**Exercise instructions**
Lines of the data that contain the word "banco" are the ones to copy.

**Data extract**

- - - - -

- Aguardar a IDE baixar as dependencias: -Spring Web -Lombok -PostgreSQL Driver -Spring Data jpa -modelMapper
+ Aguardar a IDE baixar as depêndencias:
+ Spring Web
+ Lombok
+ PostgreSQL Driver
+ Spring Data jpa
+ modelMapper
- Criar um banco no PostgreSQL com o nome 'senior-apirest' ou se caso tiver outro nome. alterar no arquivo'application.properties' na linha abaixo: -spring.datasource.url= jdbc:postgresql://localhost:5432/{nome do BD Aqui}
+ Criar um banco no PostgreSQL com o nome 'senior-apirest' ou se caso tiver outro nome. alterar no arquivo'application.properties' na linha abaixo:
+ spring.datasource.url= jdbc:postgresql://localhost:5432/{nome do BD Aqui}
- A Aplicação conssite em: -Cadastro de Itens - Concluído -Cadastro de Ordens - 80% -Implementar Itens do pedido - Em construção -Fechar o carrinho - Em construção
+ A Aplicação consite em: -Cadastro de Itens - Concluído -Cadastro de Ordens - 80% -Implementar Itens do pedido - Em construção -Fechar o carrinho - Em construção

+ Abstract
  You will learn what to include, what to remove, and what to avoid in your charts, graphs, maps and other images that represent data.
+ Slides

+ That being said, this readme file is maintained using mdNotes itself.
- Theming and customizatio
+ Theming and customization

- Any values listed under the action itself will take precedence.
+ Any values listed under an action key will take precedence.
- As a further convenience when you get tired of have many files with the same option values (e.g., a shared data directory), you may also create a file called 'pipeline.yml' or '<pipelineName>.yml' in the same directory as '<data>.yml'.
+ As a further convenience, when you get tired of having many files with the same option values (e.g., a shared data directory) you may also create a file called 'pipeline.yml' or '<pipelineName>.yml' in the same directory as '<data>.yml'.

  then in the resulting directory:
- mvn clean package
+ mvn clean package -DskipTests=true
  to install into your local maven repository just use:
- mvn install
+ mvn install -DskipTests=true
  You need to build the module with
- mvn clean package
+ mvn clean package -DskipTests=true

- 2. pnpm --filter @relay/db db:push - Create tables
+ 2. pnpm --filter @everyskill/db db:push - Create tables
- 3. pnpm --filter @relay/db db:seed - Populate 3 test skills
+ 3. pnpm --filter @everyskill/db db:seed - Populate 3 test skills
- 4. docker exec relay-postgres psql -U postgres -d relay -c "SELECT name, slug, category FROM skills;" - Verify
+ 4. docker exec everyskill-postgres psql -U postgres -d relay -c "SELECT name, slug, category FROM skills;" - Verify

- - - - -

**Answer section**
- Criar um banco no PostgreSQL com o nome 'senior-apirest' ou se caso tiver outro nome. alterar no arquivo'application.properties' na linha abaixo: -spring.datasource.url= jdbc:postgresql://localhost:5432/{nome do BD Aqui}
+ Criar um banco no PostgreSQL com o nome 'senior-apirest' ou se caso tiver outro nome. alterar no arquivo'application.properties' na linha abaixo:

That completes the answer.